A child’s health is instrumental to their growth and development which is why it is important to make sure you start doing things like taking your child to the dentist at an early age and making sure they understand the importance of healthy living . As children’s immune systems are not fully developed, they are often prone to infections and illnesses; the most common illnesses amongst children are outlined below:
Coughs and Colds
Coughs and colds are common amongst children due to their vulnerability to infection because of their weaker immune system. Coughs and colds are highly contagious and are constantly passed around children in nurseries, schools and colleges. Symptoms often include a high temperature, nausea, aches and pains. It is important to check your child’s temperature regularly if they are suffering from a cold; a child’s temperature should be 38 degrees; if it goes significantly higher than this you should seek medical help. Generally, most children recover fairly quickly from coughs and colds; you should ensure they have plenty of fluids and lots of rest; it may also be beneficial to give them over the counter pain relief but you should check the labels carefully or seek help from a pharmacist or doctor prior to administering the medication.
Asthma is increasingly common in young children and can cause the chest to tighten causing difficulty with breathing and wheezing. Mild asthma can usually be treated with occasional doses of medication while severe asthma usually requires regular medication; most severe asthma sufferers carry inhalers around with them at all times. Many children grow out of asthma although some will suffer for life. It is important to get your child diagnosed if you feel they may be suffering from asthma; this will ensure they have the medication they need; asthma attacks can be very dangerous and potentially fatal.

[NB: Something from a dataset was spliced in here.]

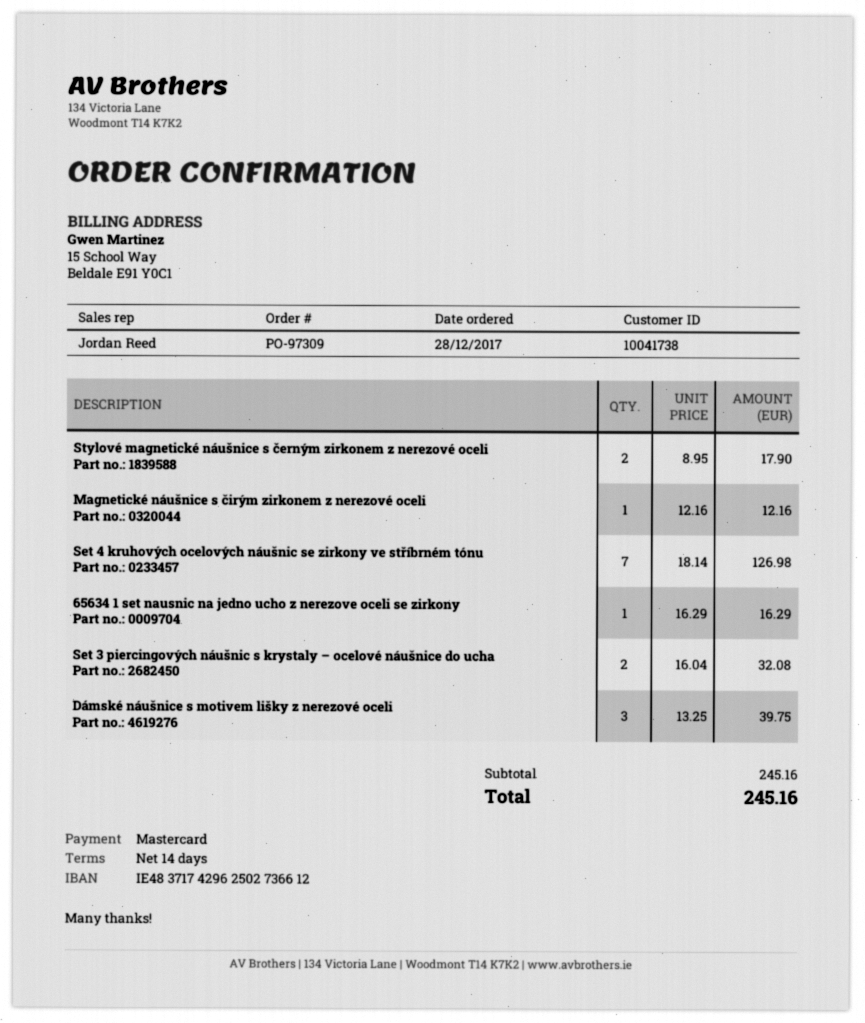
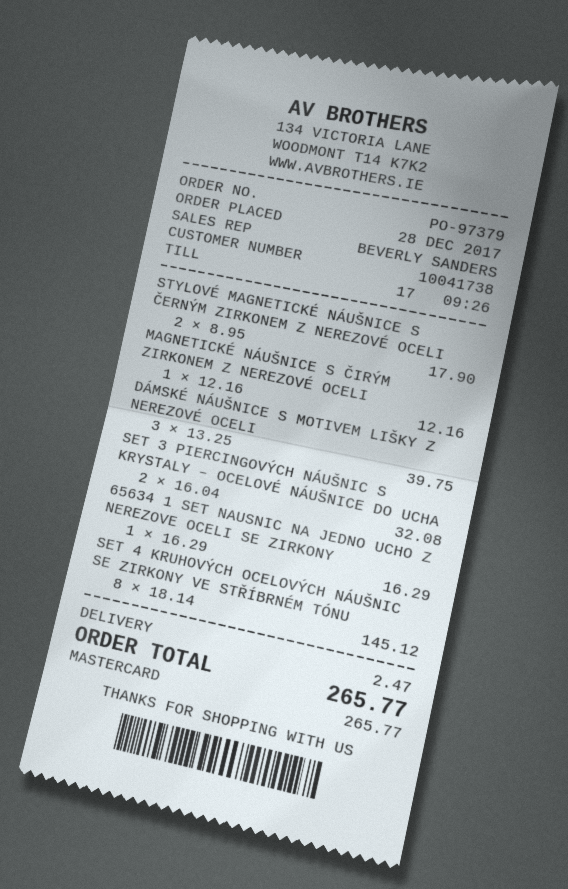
order number: PO-97309 -> PO-97379
sales rep: Jordan Reed -> BEVERLY SANDERS
Set 4 kruhových ocelových náušnic se zirkony ve stříbrném tónu: 7 x 18.14 = 126.98 -> 8 x 18.14 = 145.12
shipping: none -> 2.47
total: 245.16 -> 265.77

Meningitis is an extremely serious condition and should be treated immediately. Meningitis affects the brain and spinal cord and can cause permanent damage. Symptoms often include many of those which present when an individual is suffering with a heavy cold; however there are certain symptoms which are more severe and point to a more serious infection such as meningitis.

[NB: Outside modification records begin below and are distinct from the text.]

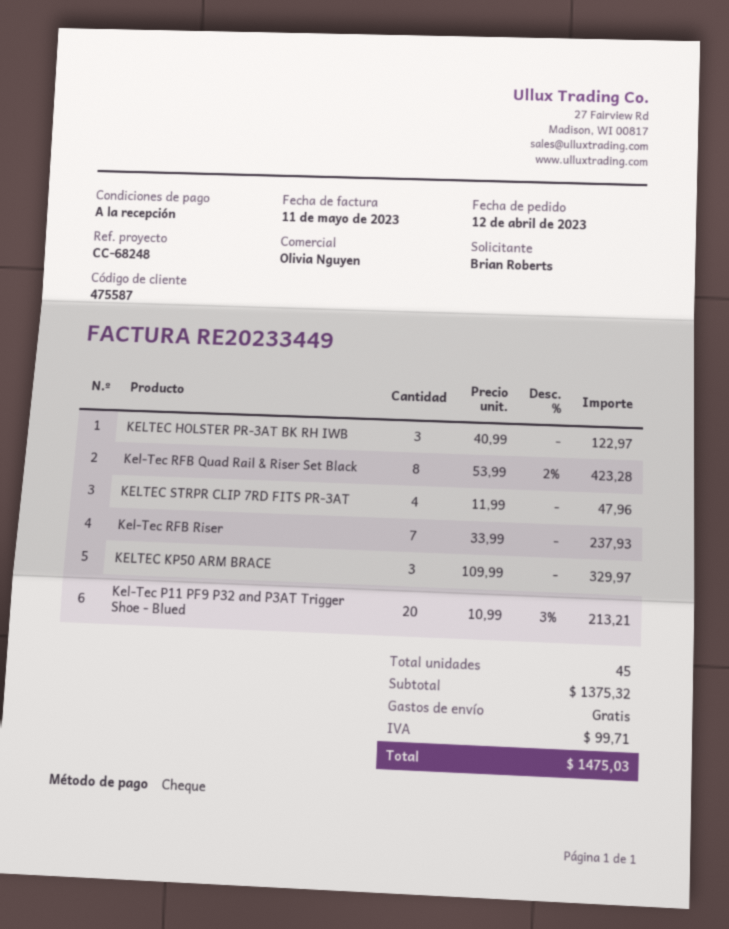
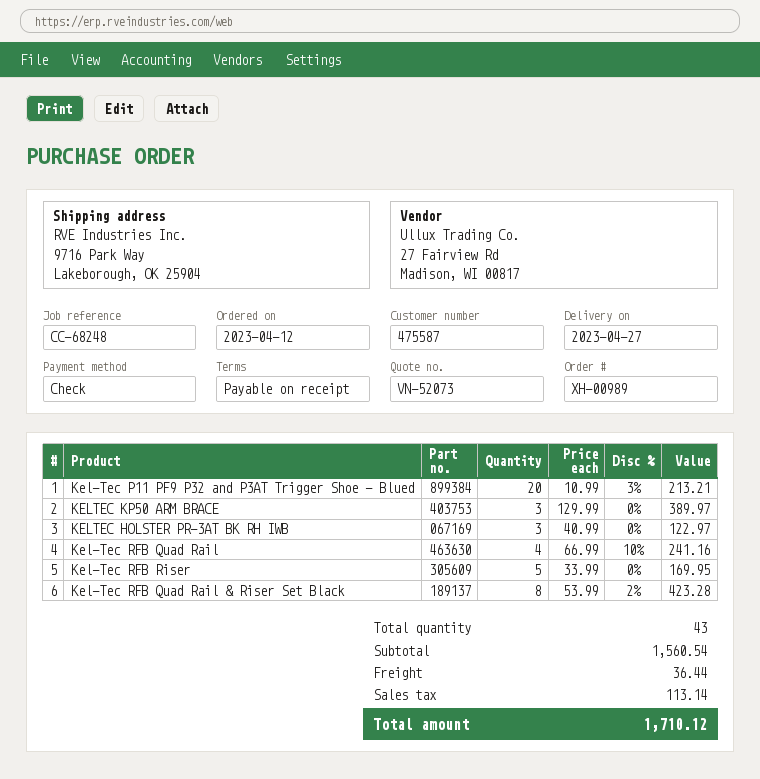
KELTEC STRPR CLIP 7RD FITS PR-3AT: 4 x 11.99 = 47.96 -> none
Kel-Tec RFB Riser: 7 x 33.99 = 237.93 -> 5 x 33.99 = 169.95
KELTEC KP50 ARM BRACE: 3 x 109.99 = 329.97 -> 3 x 129.99 = 389.97
Kel-Tec RFB Quad Rail: none -> 4 x 66.99 - 10% = 241.16
total quantity: 45 -> 43
subtotal: 1375.32 -> 1560.54
shipping: 0.00 -> 36.44
tax: 99.71 -> 113.14
total: 1475.03 -> 1710.12

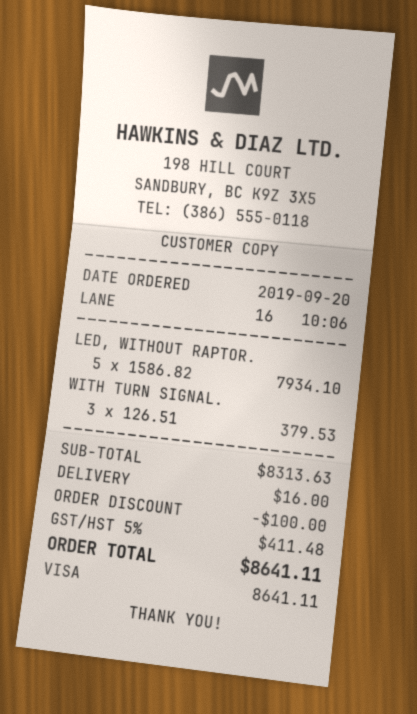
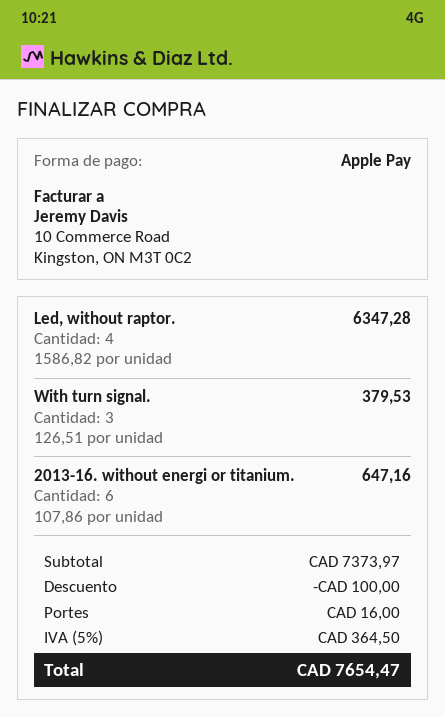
payment method: Visa -> Apple Pay
LED, WITHOUT RAPTOR.: 5 x 1586.82 = 7934.10 -> 4 x 1586.82 = 6347.28
2013-16. without energi or titanium.: none -> 6 x 107.86 = 647.16
subtotal: 8313.63 -> 7373.97
tax: 5% = 411.48 -> 5% = 364.50
total: 8641.11 -> 7654.47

There are two types of meningitis; these are bacterial and viral; symptoms are similar for both however bacterial meningitis is often more serious and should be treated as quickly as possible. The most common symptoms in children include a soaring temperature, vomiting and loss of appetite, prolonged crying, pain in the legs and hands and cold hands or feet; children may also turn pale and may develop blotchy skin; if the skin turns blotchy you should place a glass on the surface; if the rash does not change colour or fade you should seek emergency medical help. Babies with meningitis may also get a swollen fontanel. It is often difficult to determine which form of meningitis your child is suffering from symptoms alone so you should seek emergency medical help in all cases.
Eczema is a skin condition, which is common in young children; often it is characterised by patches of irritated, dry, red skin and can be very itchy. Eczema can commonly be treated by using a variety of lotions, creams and bath soaks; these help to ease itchiness and irritation. Most children grow out of eczema.
Vomiting and diarrhoea
Vomiting and diarrhoea are fairly common in children because their immune systems are not fully developed and they are consequently prone to catching infections. Usually these infections only last a short period of time. There is generally no specific treatment for these illnesses but you should be aware of any changes in your child’s temperature and ensure they have plenty of fluids; this will prevent them from becoming dehydrated.

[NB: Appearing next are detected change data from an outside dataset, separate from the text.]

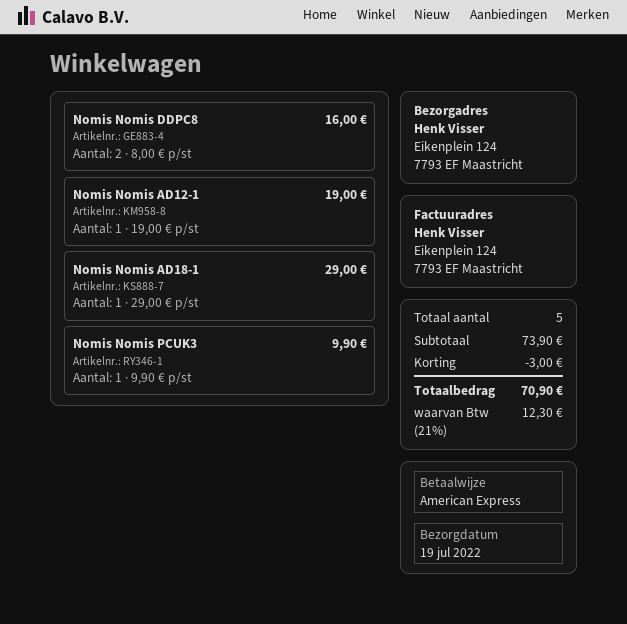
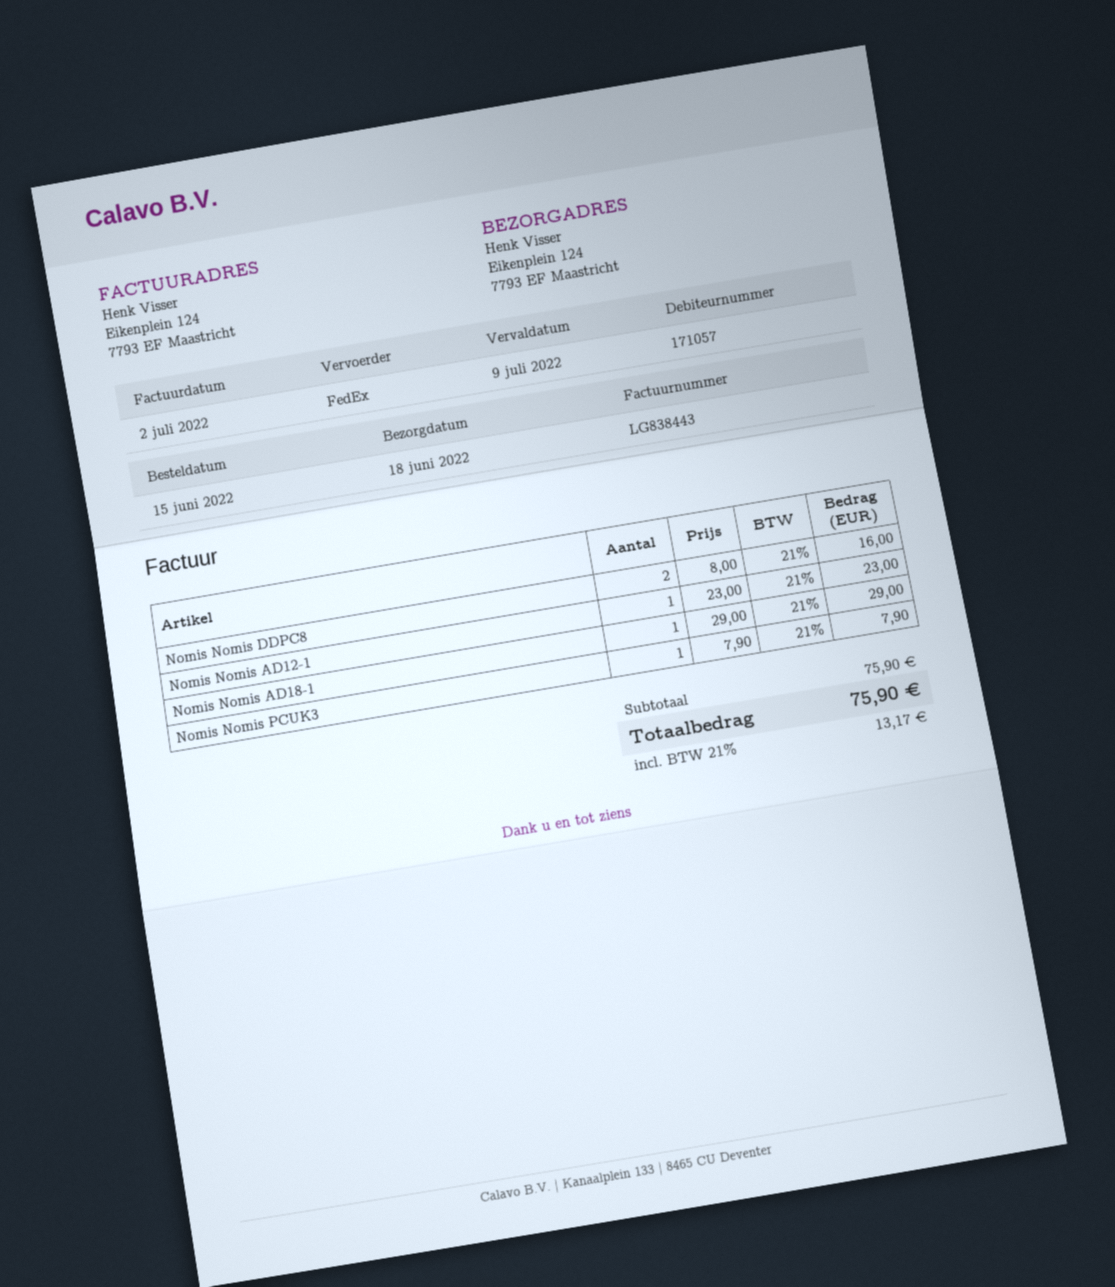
delivery date: 2022-07-19 -> 2022-06-18
Nomis Nomis AD12-1: 1 x 19.00 = 19.00 -> 1 x 23.00 = 23.00
Nomis Nomis PCUK3: 1 x 9.90 = 9.90 -> 1 x 7.90 = 7.90
subtotal: 73.90 -> 75.90
discount: 3.00 -> none
tax: 21% = 12.30 -> 21% = 13.17
total: 70.90 -> 75.90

Chickenpox is most common in children and is highly contagious. Chickenpox is generally very easy to diagnose as it is characterised by the development of small red spots all over the body; these spots are usually very itchy but you should try to discourage your child from scratching as this may lead to scarring. There are lotions available to ease itchiness and swelling. If your child has chickenpox you should ensure they remain at home in order to prevent passing it on to other people; your child will be contagious until approximately one week after the spots first appear; they should have scabbed over by this time. Children may feel very poorly with chickenpox; they may have a high temperature, be clingy and feel emotional.
Child obesity is steadily increasing right across the Western world as children do less exercise and eat more processed foods, which are high in fat and salt. You should try to limit the amount of fatty and sugary foods your child eats; these foods have no health benefits and may cause long-term illnesses if your child gains a lot of weight. Home cooking is often much healthier as you can control what you put in the food; many ready meals have artificial ingredients which may be harmful if eaten regularly. Try to encourage your child to get outdoors and do some exercise; this can involve going to the park, doing an activity such as swimming or ballet or playing a team sport for example.